Instructions for the task. The answer must be a single number: how many lines in the entries hold the string "Commercial".

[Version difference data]
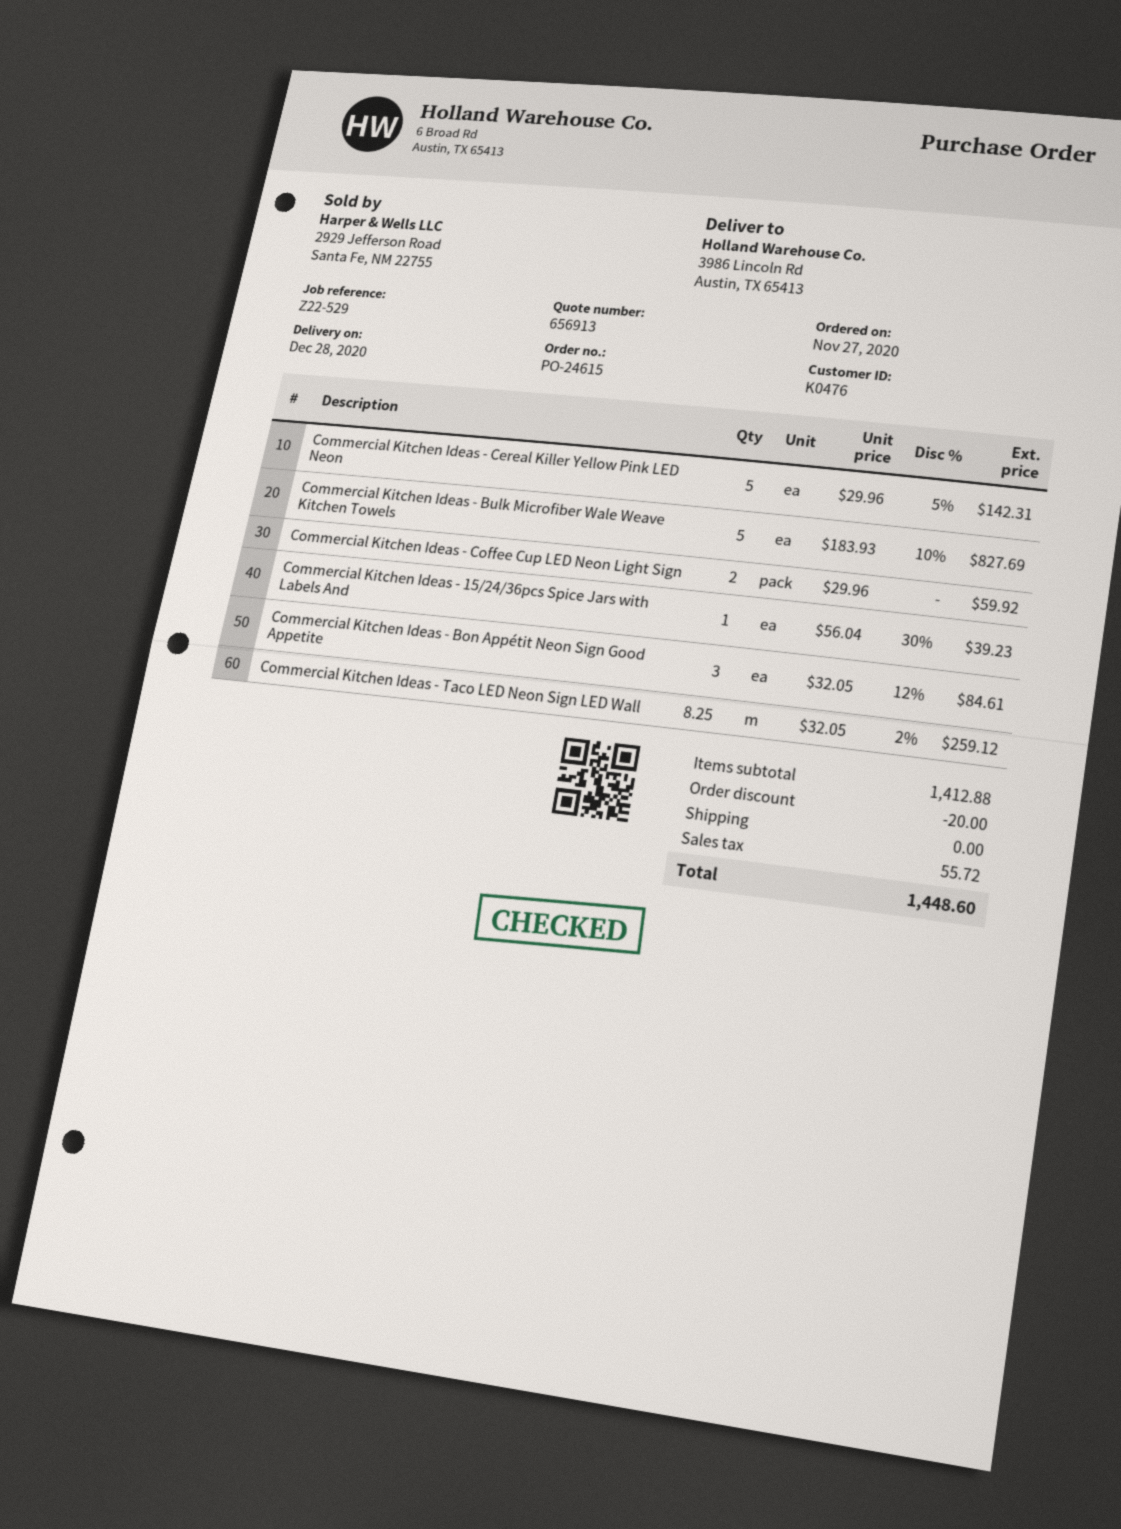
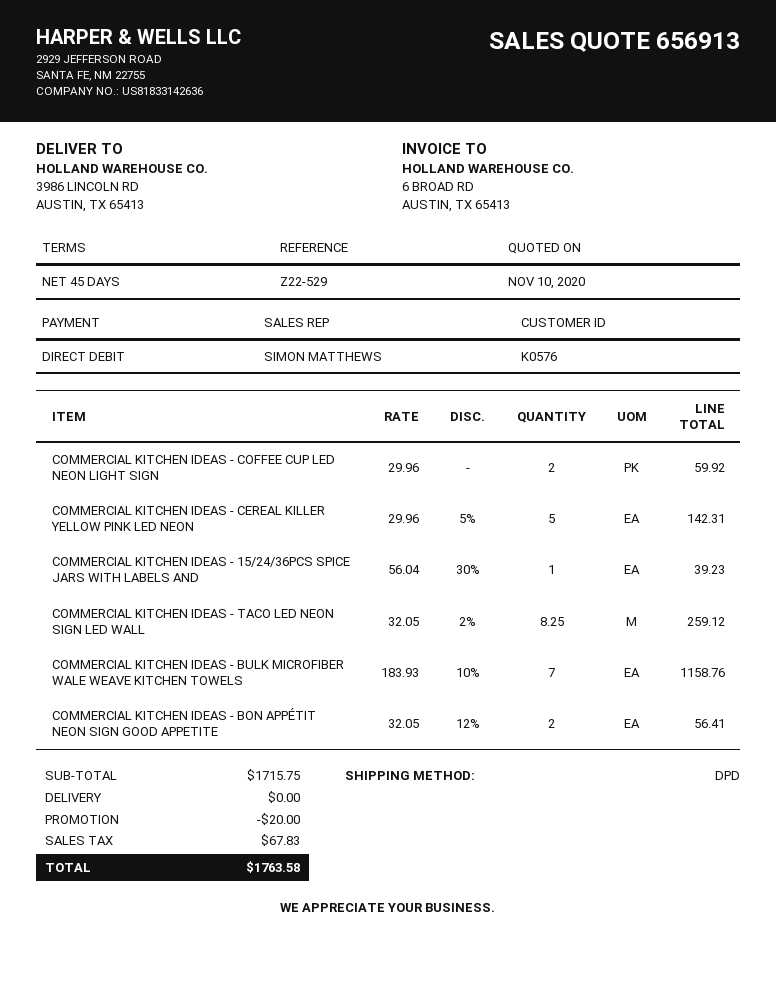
customer number: K0476 -> K0576
Commercial Kitchen Ideas - Bulk Microfiber Wale Weave Kitchen Towels: 5 x 183.93 - 10% = 827.69 -> 7 x 183.93 - 10% = 1158.76
Commercial Kitchen Ideas - Bon Appétit Neon Sign Good Appetite: 3 x 32.05 - 12% = 84.61 -> 2 x 32.05 - 12% = 56.41
subtotal: 1412.88 -> 1715.75
tax: 55.72 -> 67.83
total: 1448.60 -> 1763.58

Answer for the task. 2